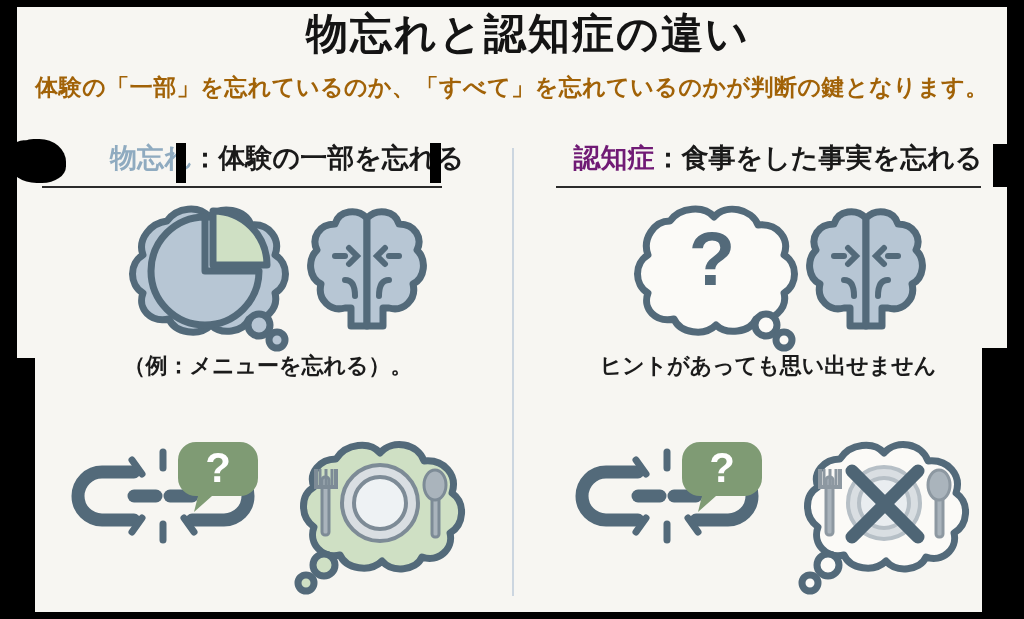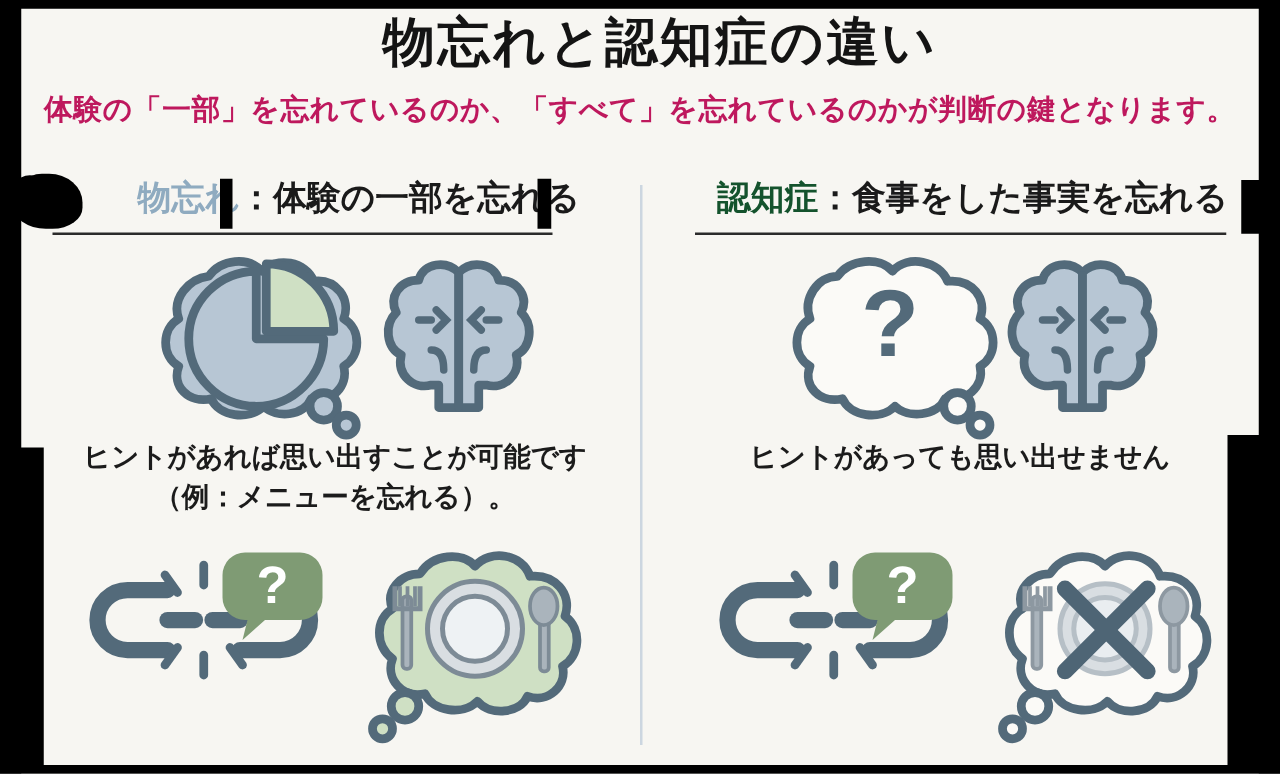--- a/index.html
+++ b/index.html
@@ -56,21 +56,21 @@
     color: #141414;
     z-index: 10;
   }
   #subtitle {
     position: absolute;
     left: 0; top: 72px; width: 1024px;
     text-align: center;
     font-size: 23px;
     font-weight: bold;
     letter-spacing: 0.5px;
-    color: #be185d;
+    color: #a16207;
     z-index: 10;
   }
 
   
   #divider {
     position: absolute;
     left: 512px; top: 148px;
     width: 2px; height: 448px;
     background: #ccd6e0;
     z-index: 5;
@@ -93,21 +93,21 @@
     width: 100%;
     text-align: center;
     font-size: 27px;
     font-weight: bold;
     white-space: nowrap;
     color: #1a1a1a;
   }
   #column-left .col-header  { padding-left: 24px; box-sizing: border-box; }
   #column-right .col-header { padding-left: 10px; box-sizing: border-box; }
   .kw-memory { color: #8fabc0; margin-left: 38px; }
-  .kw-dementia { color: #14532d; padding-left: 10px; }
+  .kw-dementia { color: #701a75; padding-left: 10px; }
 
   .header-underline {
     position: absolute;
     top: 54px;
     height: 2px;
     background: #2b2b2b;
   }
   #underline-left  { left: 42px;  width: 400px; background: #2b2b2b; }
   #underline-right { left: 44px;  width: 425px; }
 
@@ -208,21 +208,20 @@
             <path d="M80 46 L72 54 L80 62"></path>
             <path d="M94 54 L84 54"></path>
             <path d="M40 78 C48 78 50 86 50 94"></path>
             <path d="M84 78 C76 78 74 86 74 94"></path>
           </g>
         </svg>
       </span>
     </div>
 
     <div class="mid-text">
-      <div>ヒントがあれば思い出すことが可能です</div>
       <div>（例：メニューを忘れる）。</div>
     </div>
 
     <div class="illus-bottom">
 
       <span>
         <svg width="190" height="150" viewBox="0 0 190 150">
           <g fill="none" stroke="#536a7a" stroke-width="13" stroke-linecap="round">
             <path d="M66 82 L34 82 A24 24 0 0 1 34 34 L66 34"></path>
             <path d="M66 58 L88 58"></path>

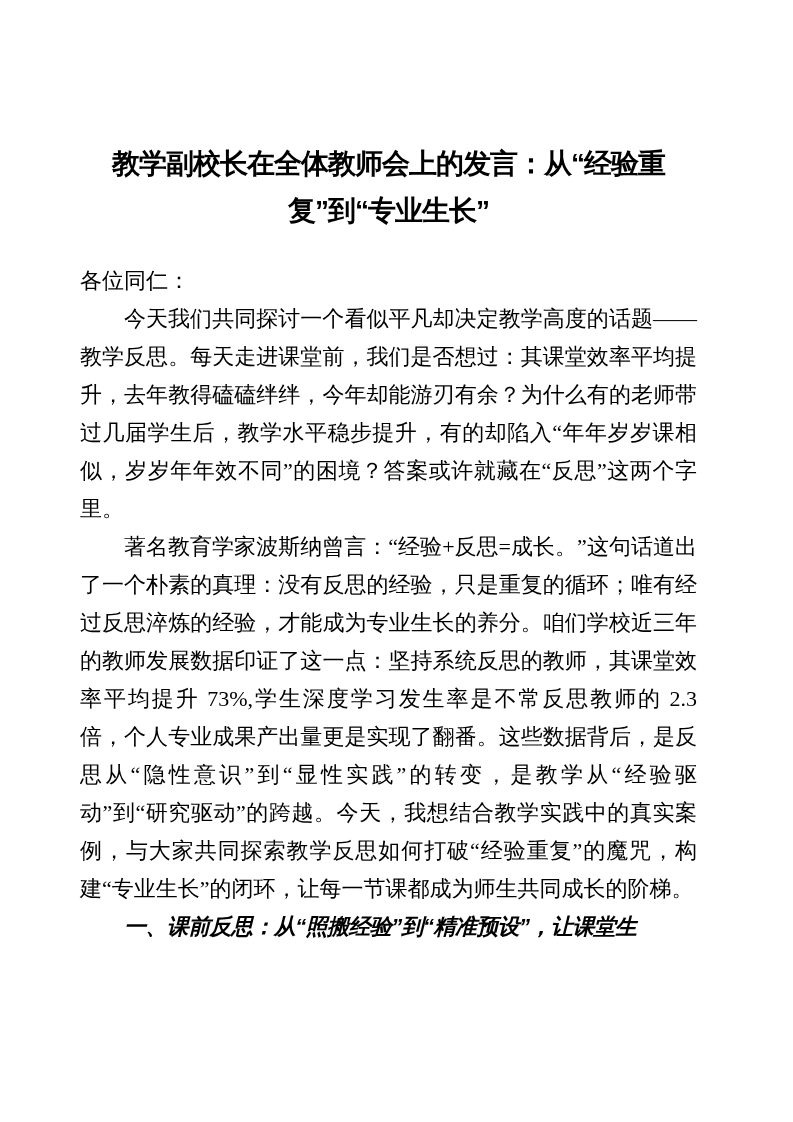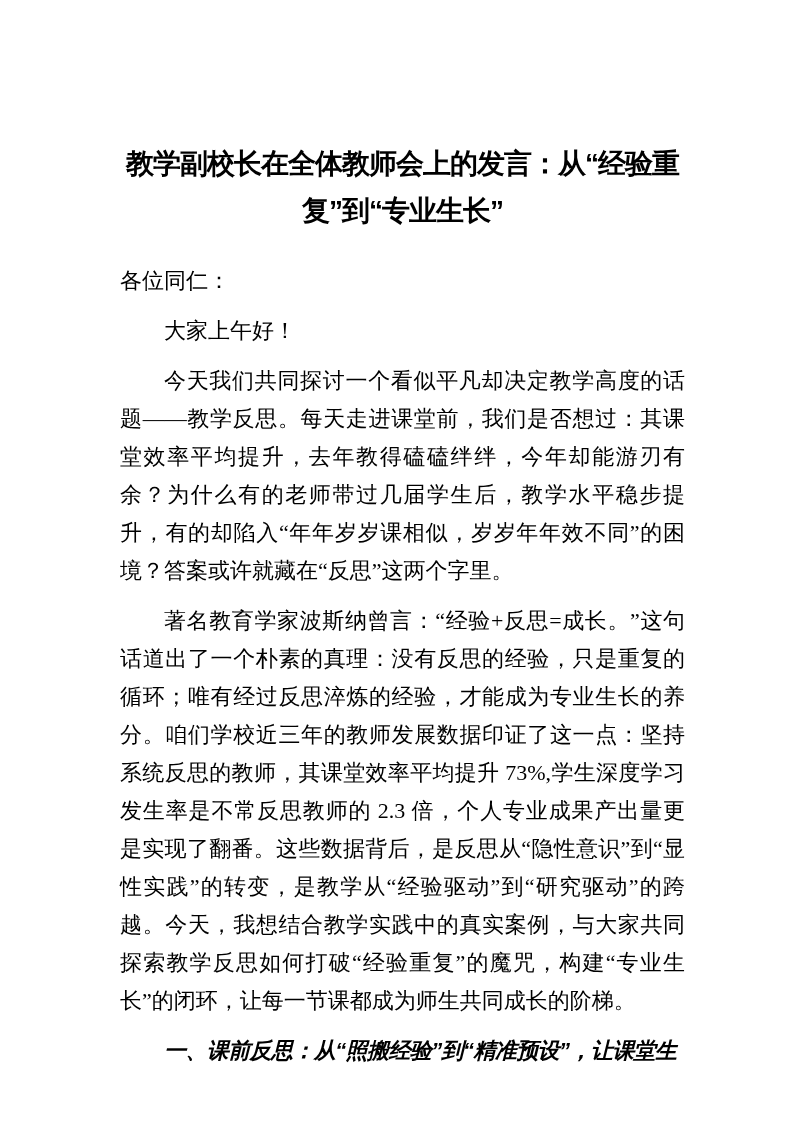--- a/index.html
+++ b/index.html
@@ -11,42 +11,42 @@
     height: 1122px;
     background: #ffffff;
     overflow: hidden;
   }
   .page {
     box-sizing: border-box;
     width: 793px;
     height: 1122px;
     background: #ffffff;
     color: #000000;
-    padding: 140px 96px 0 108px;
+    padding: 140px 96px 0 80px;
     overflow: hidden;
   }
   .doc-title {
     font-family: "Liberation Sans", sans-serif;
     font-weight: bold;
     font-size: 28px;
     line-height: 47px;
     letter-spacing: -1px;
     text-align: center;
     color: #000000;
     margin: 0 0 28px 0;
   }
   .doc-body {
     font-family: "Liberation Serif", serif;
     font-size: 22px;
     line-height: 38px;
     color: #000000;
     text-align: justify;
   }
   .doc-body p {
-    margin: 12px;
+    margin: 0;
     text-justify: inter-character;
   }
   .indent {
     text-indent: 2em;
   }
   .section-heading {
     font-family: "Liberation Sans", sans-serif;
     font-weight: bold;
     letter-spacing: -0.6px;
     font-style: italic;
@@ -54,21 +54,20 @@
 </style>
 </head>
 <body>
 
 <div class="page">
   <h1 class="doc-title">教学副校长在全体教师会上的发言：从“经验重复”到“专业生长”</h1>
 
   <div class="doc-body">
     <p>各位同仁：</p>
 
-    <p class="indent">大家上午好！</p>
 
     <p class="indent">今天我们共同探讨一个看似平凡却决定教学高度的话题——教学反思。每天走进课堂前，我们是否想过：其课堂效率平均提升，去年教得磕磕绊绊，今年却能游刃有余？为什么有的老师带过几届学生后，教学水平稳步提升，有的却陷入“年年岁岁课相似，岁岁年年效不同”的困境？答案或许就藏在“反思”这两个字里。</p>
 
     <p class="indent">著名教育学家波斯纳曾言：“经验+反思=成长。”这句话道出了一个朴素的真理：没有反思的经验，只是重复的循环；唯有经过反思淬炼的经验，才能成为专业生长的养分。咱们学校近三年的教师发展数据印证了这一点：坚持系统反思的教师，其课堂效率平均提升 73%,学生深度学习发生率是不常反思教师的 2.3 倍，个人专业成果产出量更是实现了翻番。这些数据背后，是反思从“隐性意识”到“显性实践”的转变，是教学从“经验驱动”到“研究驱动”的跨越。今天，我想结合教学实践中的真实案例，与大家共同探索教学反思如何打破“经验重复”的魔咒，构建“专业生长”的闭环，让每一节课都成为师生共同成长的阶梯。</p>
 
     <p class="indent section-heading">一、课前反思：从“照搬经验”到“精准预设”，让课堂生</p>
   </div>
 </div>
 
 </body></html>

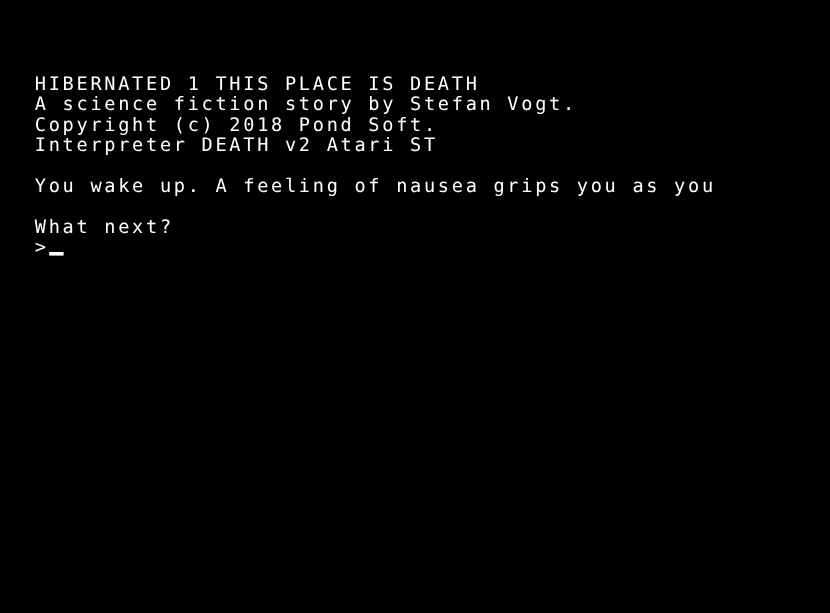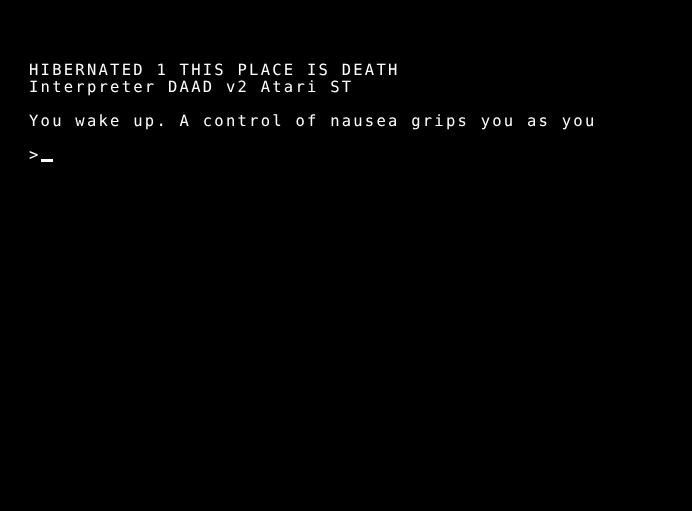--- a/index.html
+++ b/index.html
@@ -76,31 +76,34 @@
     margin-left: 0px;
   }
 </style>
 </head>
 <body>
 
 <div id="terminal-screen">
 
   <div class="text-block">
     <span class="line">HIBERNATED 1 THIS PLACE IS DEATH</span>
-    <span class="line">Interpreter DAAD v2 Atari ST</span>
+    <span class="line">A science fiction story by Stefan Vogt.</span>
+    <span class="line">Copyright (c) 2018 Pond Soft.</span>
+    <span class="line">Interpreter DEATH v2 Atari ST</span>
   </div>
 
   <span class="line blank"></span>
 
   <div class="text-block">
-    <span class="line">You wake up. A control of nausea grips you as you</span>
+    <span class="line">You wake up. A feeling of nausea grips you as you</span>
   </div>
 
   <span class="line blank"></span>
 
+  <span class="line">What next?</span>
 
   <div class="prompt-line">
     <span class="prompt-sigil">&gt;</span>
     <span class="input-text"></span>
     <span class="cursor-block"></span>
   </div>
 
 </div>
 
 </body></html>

☆ ☆ ☆

_Problem details_
Could you repeat all of the material exactly? Pictures should not be copied.

_Answer space_
--- a/index.html
+++ b/index.html
@@ -56,21 +56,21 @@
     color: #141414;
     z-index: 10;
   }
   #subtitle {
     position: absolute;
     left: 0; top: 72px; width: 1024px;
     text-align: center;
     font-size: 23px;
     font-weight: bold;
     letter-spacing: 0.5px;
-    color: #be185d;
+    color: #a16207;
     z-index: 10;
   }
 
   
   #divider {
     position: absolute;
     left: 512px; top: 148px;
     width: 2px; height: 448px;
     background: #ccd6e0;
     z-index: 5;
@@ -93,21 +93,21 @@
     width: 100%;
     text-align: center;
     font-size: 27px;
     font-weight: bold;
     white-space: nowrap;
     color: #1a1a1a;
   }
   #column-left .col-header  { padding-left: 24px; box-sizing: border-box; }
   #column-right .col-header { padding-left: 10px; box-sizing: border-box; }
   .kw-memory { color: #8fabc0; margin-left: 38px; }
-  .kw-dementia { color: #14532d; padding-left: 10px; }
+  .kw-dementia { color: #701a75; padding-left: 10px; }
 
   .header-underline {
     position: absolute;
     top: 54px;
     height: 2px;
     background: #2b2b2b;
   }
   #underline-left  { left: 42px;  width: 400px; background: #2b2b2b; }
   #underline-right { left: 44px;  width: 425px; }
 
@@ -208,21 +208,20 @@
             <path d="M80 46 L72 54 L80 62"></path>
             <path d="M94 54 L84 54"></path>
             <path d="M40 78 C48 78 50 86 50 94"></path>
             <path d="M84 78 C76 78 74 86 74 94"></path>
           </g>
         </svg>
       </span>
     </div>
 
     <div class="mid-text">
-      <div>ヒントがあれば思い出すことが可能です</div>
       <div>（例：メニューを忘れる）。</div>
     </div>
 
     <div class="illus-bottom">
 
       <span>
         <svg width="190" height="150" viewBox="0 0 190 150">
           <g fill="none" stroke="#536a7a" stroke-width="13" stroke-linecap="round">
             <path d="M66 82 L34 82 A24 24 0 0 1 34 34 L66 34"></path>
             <path d="M66 58 L88 58"></path>

--- a/index.html
+++ b/index.html
@@ -11,42 +11,42 @@
     height: 1122px;
     background: #ffffff;
     overflow: hidden;
   }
   .page {
     box-sizing: border-box;
     width: 793px;
     height: 1122px;
     background: #ffffff;
     color: #000000;
-    padding: 140px 96px 0 108px;
+    padding: 140px 96px 0 80px;
     overflow: hidden;
   }
   .doc-title {
     font-family: "Liberation Sans", sans-serif;
     font-weight: bold;
     font-size: 28px;
     line-height: 47px;
     letter-spacing: -1px;
     text-align: center;
     color: #000000;
     margin: 0 0 28px 0;
   }
   .doc-body {
     font-family: "Liberation Serif", serif;
     font-size: 22px;
     line-height: 38px;
     color: #000000;
     text-align: justify;
   }
   .doc-body p {
-    margin: 12px;
+    margin: 0;
     text-justify: inter-character;
   }
   .indent {
     text-indent: 2em;
   }
   .section-heading {
     font-family: "Liberation Sans", sans-serif;
     font-weight: bold;
     letter-spacing: -0.6px;
     font-style: italic;
@@ -54,21 +54,20 @@
 </style>
 </head>
 <body>
 
 <div class="page">
   <h1 class="doc-title">教学副校长在全体教师会上的发言：从“经验重复”到“专业生长”</h1>
 
   <div class="doc-body">
     <p>各位同仁：</p>
 
-    <p class="indent">大家上午好！</p>
 
     <p class="indent">今天我们共同探讨一个看似平凡却决定教学高度的话题——教学反思。每天走进课堂前，我们是否想过：其课堂效率平均提升，去年教得磕磕绊绊，今年却能游刃有余？为什么有的老师带过几届学生后，教学水平稳步提升，有的却陷入“年年岁岁课相似，岁岁年年效不同”的困境？答案或许就藏在“反思”这两个字里。</p>
 
     <p class="indent">著名教育学家波斯纳曾言：“经验+反思=成长。”这句话道出了一个朴素的真理：没有反思的经验，只是重复的循环；唯有经过反思淬炼的经验，才能成为专业生长的养分。咱们学校近三年的教师发展数据印证了这一点：坚持系统反思的教师，其课堂效率平均提升 73%,学生深度学习发生率是不常反思教师的 2.3 倍，个人专业成果产出量更是实现了翻番。这些数据背后，是反思从“隐性意识”到“显性实践”的转变，是教学从“经验驱动”到“研究驱动”的跨越。今天，我想结合教学实践中的真实案例，与大家共同探索教学反思如何打破“经验重复”的魔咒，构建“专业生长”的闭环，让每一节课都成为师生共同成长的阶梯。</p>
 
     <p class="indent section-heading">一、课前反思：从“照搬经验”到“精准预设”，让课堂生</p>
   </div>
 </div>
 
 </body></html>

--- a/index.html
+++ b/index.html
@@ -76,31 +76,34 @@
     margin-left: 0px;
   }
 </style>
 </head>
 <body>
 
 <div id="terminal-screen">
 
   <div class="text-block">
     <span class="line">HIBERNATED 1 THIS PLACE IS DEATH</span>
-    <span class="line">Interpreter DAAD v2 Atari ST</span>
+    <span class="line">A science fiction story by Stefan Vogt.</span>
+    <span class="line">Copyright (c) 2018 Pond Soft.</span>
+    <span class="line">Interpreter DEATH v2 Atari ST</span>
   </div>
 
   <span class="line blank"></span>
 
   <div class="text-block">
-    <span class="line">You wake up. A control of nausea grips you as you</span>
+    <span class="line">You wake up. A feeling of nausea grips you as you</span>
   </div>
 
   <span class="line blank"></span>
 
+  <span class="line">What next?</span>
 
   <div class="prompt-line">
     <span class="prompt-sigil">&gt;</span>
     <span class="input-text"></span>
     <span class="cursor-block"></span>
   </div>
 
 </div>
 
 </body></html>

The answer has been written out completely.